5. Morte potenziale: se anche i palestinesi vogliono distruggere Israele, poi muoiono più palestinesi

Secondo me questo argomento si esaurisce nel secondo. Poi il fatto che muoiano più palestinesi che israeliani non toglie il fatto che la gran parte dei palestinesi vorrebbe distruggere Israele. Certo è che calcolare i morti come fa Kissinger è chiaramente un modo propagandistico filo-israeliano per cercare di mescolare le carte in tavola. Io non l’ho sentito mai fare, comunque e per fortuna, ma anche L dice che “oggi non va più per la maggiore”, quindi molto probabilmente è per questione d’età.

Aggiungo che, dando per scontato che ciò che sta succedendo a Gaza non è paragonabile, non ho mai trovato un modo che non mi sembrasse stonato per “contare” il danno arrecato dai Quassam. Perché da una parte c’è il danno potenziale e quello reale di come è costretta a vivere la gente (enorme), dall’altro quello reale dei morti (quasi nullo), e qualunque idea che provo a farmi, non mi convince in un senso o nell’altro.
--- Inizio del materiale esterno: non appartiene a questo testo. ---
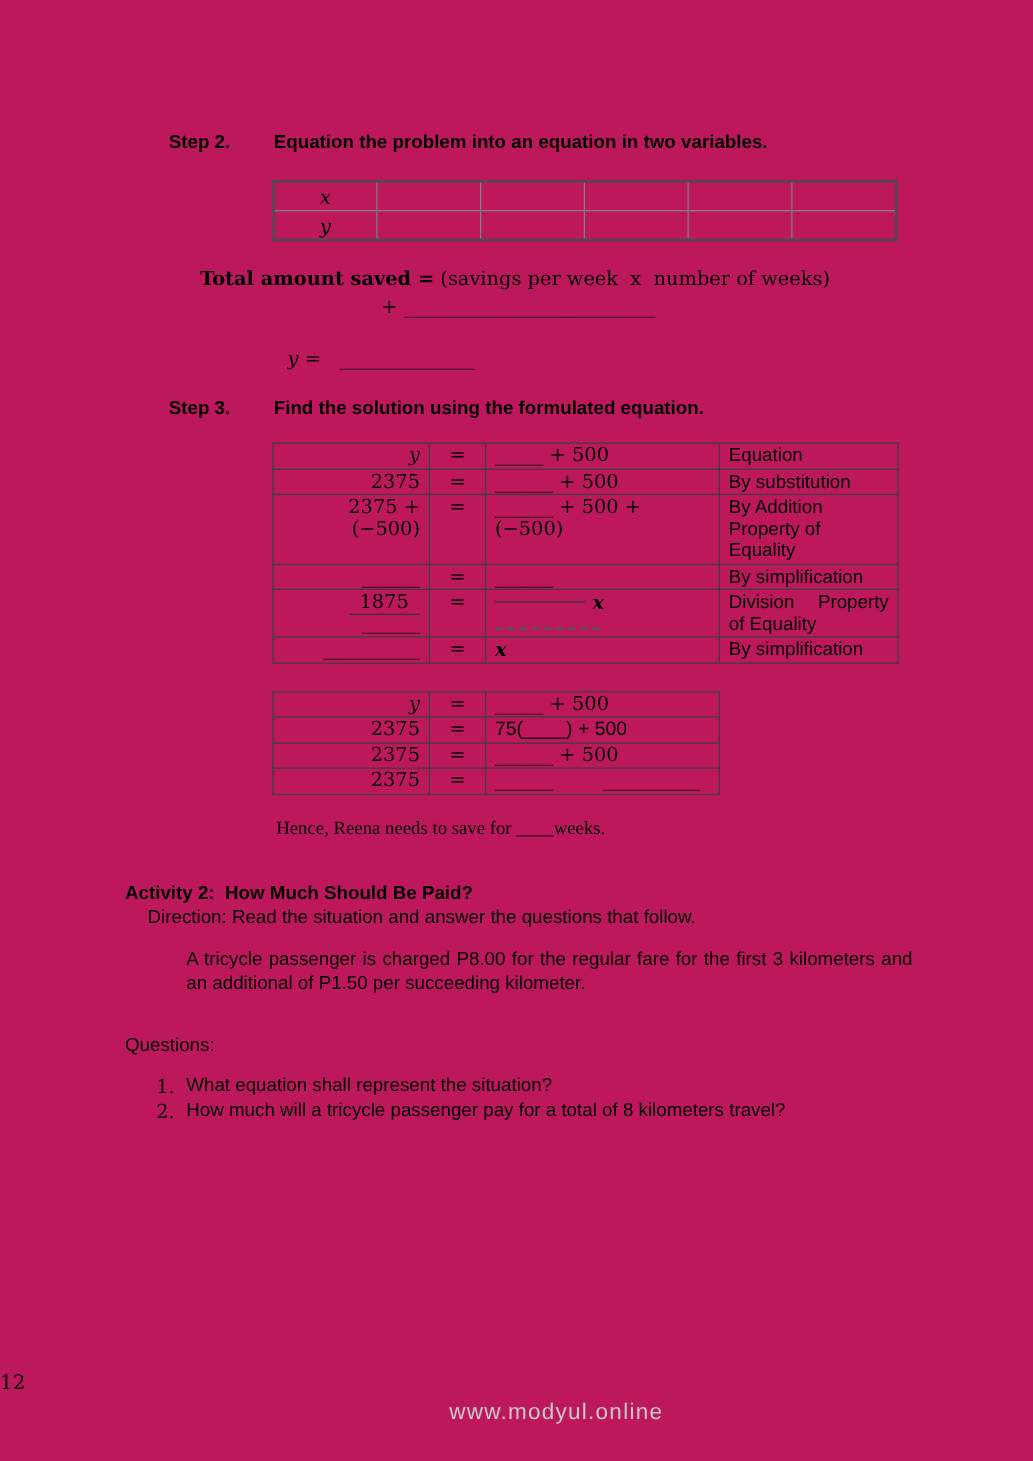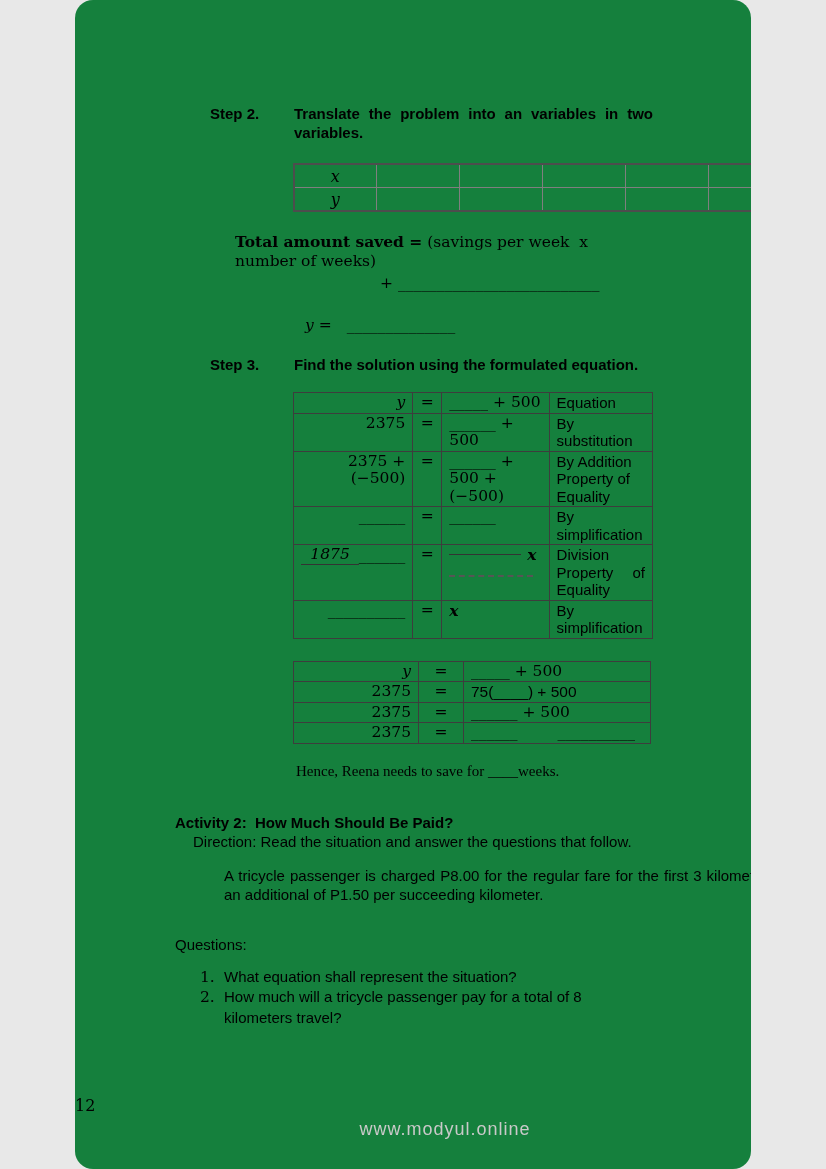--- a/index.html
+++ b/index.html
@@ -4,10 +4,9 @@
 <style>
   html,body{margin:0;padding:0;background:#e8e8e8;}
   .page{
-    width:676px;height:1169px;background:#15803d;position:relative;
+    width:826px;height:1169px;background:#be185d;position:relative;
     margin:0 auto;font-family:"Liberation Sans",sans-serif;font-size:15px;color:#000;
     overflow:hidden;
-    border-radius:18px;
   }
   .content{padding:104px 98px 0 100px;}
   

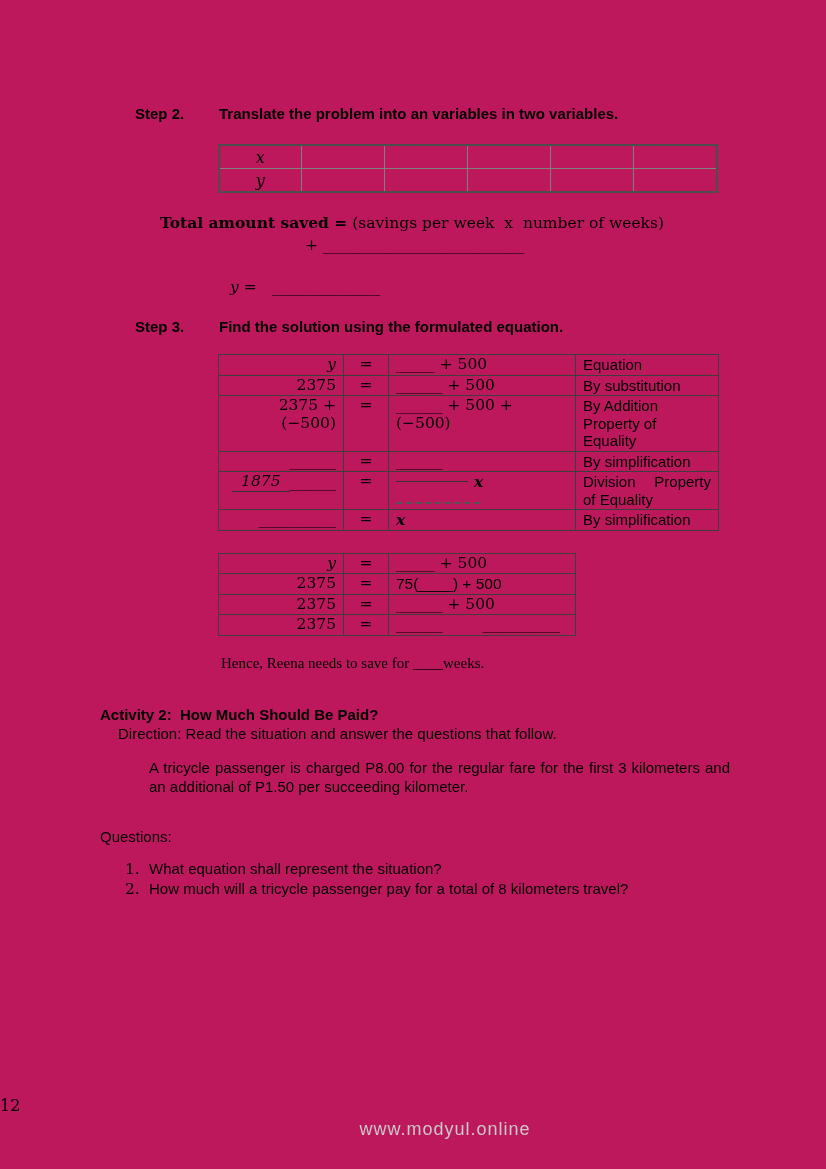--- a/index.html
+++ b/index.html
@@ -71,7 +71,7 @@
 
     <div class="step-row">
       <div class="step-label">Step 2.</div>
-      <div class="step-title">Translate the problem into an variables in two variables.</div>
+      <div class="step-title">Equation the problem into an equation in two variables.</div>
     </div>
 
     <table class="values-table">

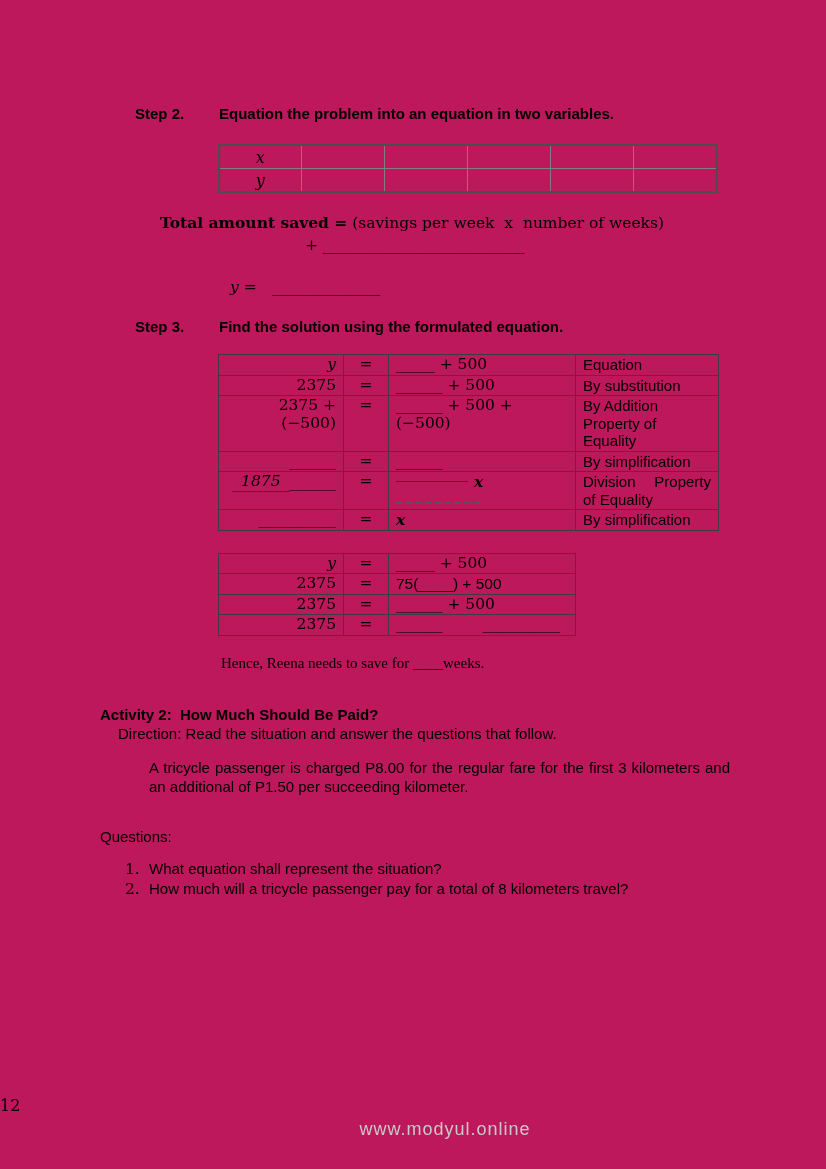--- a/index.html
+++ b/index.html
@@ -40,7 +40,7 @@
   .eq-table .sans-expr{font-family:"Liberation Sans",sans-serif;font-size:15.5px;}
   .eq-table .just{text-align:justify;}
   
-  .frac{display:inline-flex;flex-direction:row;align-items:center;font-style:italic;}
+  .frac{display:inline-flex;flex-direction:column;align-items:flex-end;}
   .frac-num{border-bottom:1.5px solid #333;padding:0 9px;}
   .frac-den{line-height:13px;}
   .fx-top{display:flex;align-items:center;}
Mi ricorda un po’, a parti invertite (e ovviamente non al di fuori della green line ), la discussione sul Muro.

6. Matrimonio gay: perché è il metro di laicità? E poi c’è perché sono ricchi (a scapito dei palestinesi)

L si domanda perché il matrimonio gay sia cartina tornasole della laicità di una nazione. A me sembra ovvio: perché i fontamentalismi di Ebraismo, Islam e Cristianesimo ce l’hanno a morte (letteralmente) con i gay. Quindi come siano trattati è un buon metro per stabilire quando una nazione sia laica, e cioè libera dai dettami di tali religioni.

Anche per questo fa bene L a citare tutte le contraddizioni vive in Israele (non si celebra il matrimonio civile, ma gli omosessuali possono adottare bambini). Trovo che invece faccia malissimo a dire cose come “Troppo comodo accusare i palestinesi di oscurantismo a pancia piena”. Ma che vuoldire? Ci sono un sacco di stati oscurantisti che hanno i quattrini, e che restano oscurantisti. Ma poi proprio che vuoldire, cosa significa? A me non sembra per niente “comodo”, o facile come detto altrimenti, dare diritti alle donne e agli omosessuali. Cioè, fosse per me sì, anche a pancia vuota, ma basta guardarsi intorno.

Che poi il fatto che a Betlemme non esista una libreria (non religiosa) sia – in parte – colpa degli israeliani è assurdo. Cioè, sull’economia ci sarebbe da discutere, ma che l’apertura della e dalla cultura israeliana sia costruita a scapito di quella palestinese (semmai è il contrario) è un nesso causa-effetto che non capisco, di quelli a cui accennavo sopra. E ancora un altro poco stabile nesso causa/effetto quando si dice che la militarizzazione del conflitto è – in parte – data dal fatto che in Israele l’economia va male. A me tutte queste “parti” sembrano completamente prive di senso. Tutta questa “ovvietà” non ce la vedo.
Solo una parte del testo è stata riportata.